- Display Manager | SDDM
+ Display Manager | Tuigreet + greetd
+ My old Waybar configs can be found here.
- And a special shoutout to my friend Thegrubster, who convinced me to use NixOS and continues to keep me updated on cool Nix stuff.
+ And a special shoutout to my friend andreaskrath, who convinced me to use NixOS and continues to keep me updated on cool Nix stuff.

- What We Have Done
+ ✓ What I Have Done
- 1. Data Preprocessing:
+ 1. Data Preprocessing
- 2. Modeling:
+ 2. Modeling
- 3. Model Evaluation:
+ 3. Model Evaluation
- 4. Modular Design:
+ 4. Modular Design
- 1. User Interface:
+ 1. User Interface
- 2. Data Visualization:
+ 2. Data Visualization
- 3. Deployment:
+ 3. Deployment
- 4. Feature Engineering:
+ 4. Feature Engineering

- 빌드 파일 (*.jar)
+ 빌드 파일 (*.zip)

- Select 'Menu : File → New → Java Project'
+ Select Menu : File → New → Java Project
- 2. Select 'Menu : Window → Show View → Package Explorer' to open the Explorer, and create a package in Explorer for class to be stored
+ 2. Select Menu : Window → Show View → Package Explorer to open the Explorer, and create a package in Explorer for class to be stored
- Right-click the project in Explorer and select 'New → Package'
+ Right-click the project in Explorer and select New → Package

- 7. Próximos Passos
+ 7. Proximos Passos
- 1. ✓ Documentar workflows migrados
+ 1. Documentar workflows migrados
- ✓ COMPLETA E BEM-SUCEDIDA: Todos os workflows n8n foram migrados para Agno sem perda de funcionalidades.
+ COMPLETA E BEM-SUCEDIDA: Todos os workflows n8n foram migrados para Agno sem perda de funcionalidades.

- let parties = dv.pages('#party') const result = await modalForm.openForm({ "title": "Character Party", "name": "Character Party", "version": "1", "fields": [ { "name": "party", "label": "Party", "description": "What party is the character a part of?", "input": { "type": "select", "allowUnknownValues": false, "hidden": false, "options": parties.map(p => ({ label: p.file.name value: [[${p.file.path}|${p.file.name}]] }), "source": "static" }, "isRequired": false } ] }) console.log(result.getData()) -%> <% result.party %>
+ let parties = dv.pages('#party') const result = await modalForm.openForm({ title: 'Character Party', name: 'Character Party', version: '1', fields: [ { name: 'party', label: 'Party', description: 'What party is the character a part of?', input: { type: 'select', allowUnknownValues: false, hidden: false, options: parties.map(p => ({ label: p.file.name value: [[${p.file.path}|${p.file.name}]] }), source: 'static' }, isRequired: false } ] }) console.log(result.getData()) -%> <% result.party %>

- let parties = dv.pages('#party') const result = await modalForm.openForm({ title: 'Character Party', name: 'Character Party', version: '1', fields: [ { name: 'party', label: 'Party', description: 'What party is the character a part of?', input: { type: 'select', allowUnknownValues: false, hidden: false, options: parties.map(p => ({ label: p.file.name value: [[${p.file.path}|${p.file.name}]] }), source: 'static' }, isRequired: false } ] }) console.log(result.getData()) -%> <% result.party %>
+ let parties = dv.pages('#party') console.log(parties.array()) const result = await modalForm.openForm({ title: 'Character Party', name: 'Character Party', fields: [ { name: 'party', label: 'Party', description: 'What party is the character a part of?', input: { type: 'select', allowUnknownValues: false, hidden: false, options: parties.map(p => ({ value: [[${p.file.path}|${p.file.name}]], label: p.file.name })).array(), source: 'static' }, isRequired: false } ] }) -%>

What needs to be done >>
The answer should be all the entries, restated with no word changed.

Solution to this exercise >>
- Display Manager | SDDM
+ Display Manager | Tuigreet + greetd
+ My old Waybar configs can be found here.
- And a special shoutout to my friend Thegrubster, who convinced me to use NixOS and continues to keep me updated on cool Nix stuff.
+ And a special shoutout to my friend andreaskrath, who convinced me to use NixOS and continues to keep me updated on cool Nix stuff.

- What We Have Done
+ ✓ What I Have Done
- 1. Data Preprocessing:
+ 1. Data Preprocessing
- 2. Modeling:
+ 2. Modeling
- 3. Model Evaluation:
+ 3. Model Evaluation
- 4. Modular Design:
+ 4. Modular Design
- 1. User Interface:
+ 1. User Interface
- 2. Data Visualization:
+ 2. Data Visualization
- 3. Deployment:
+ 3. Deployment
- 4. Feature Engineering:
+ 4. Feature Engineering

- 빌드 파일 (*.jar)
+ 빌드 파일 (*.zip)

- Select 'Menu : File → New → Java Project'
+ Select Menu : File → New → Java Project
- 2. Select 'Menu : Window → Show View → Package Explorer' to open the Explorer, and create a package in Explorer for class to be stored
+ 2. Select Menu : Window → Show View → Package Explorer to open the Explorer, and create a package in Explorer for class to be stored
- Right-click the project in Explorer and select 'New → Package'
+ Right-click the project in Explorer and select New → Package

- 7. Próximos Passos
+ 7. Proximos Passos
- 1. ✓ Documentar workflows migrados
+ 1. Documentar workflows migrados
- ✓ COMPLETA E BEM-SUCEDIDA: Todos os workflows n8n foram migrados para Agno sem perda de funcionalidades.
+ COMPLETA E BEM-SUCEDIDA: Todos os workflows n8n foram migrados para Agno sem perda de funcionalidades.

- let parties = dv.pages('#party') const result = await modalForm.openForm({ "title": "Character Party", "name": "Character Party", "version": "1", "fields": [ { "name": "party", "label": "Party", "description": "What party is the character a part of?", "input": { "type": "select", "allowUnknownValues": false, "hidden": false, "options": parties.map(p => ({ label: p.file.name value: [[${p.file.path}|${p.file.name}]] }), "source": "static" }, "isRequired": false } ] }) console.log(result.getData()) -%> <% result.party %>
+ let parties = dv.pages('#party') const result = await modalForm.openForm({ title: 'Character Party', name: 'Character Party', version: '1', fields: [ { name: 'party', label: 'Party', description: 'What party is the character a part of?', input: { type: 'select', allowUnknownValues: false, hidden: false, options: parties.map(p => ({ label: p.file.name value: [[${p.file.path}|${p.file.name}]] }), source: 'static' }, isRequired: false } ] }) console.log(result.getData()) -%> <% result.party %>

- let parties = dv.pages('#party') const result = await modalForm.openForm({ title: 'Character Party', name: 'Character Party', version: '1', fields: [ { name: 'party', label: 'Party', description: 'What party is the character a part of?', input: { type: 'select', allowUnknownValues: false, hidden: false, options: parties.map(p => ({ label: p.file.name value: [[${p.file.path}|${p.file.name}]] }), source: 'static' }, isRequired: false } ] }) console.log(result.getData()) -%> <% result.party %>
+ let parties = dv.pages('#party') console.log(parties.array()) const result = await modalForm.openForm({ title: 'Character Party', name: 'Character Party', fields: [ { name: 'party', label: 'Party', description: 'What party is the character a part of?', input: { type: 'select', allowUnknownValues: false, hidden: false, options: parties.map(p => ({ value: [[${p.file.path}|${p.file.name}]], label: p.file.name })).array(), source: 'static' }, isRequired: false } ] }) -%>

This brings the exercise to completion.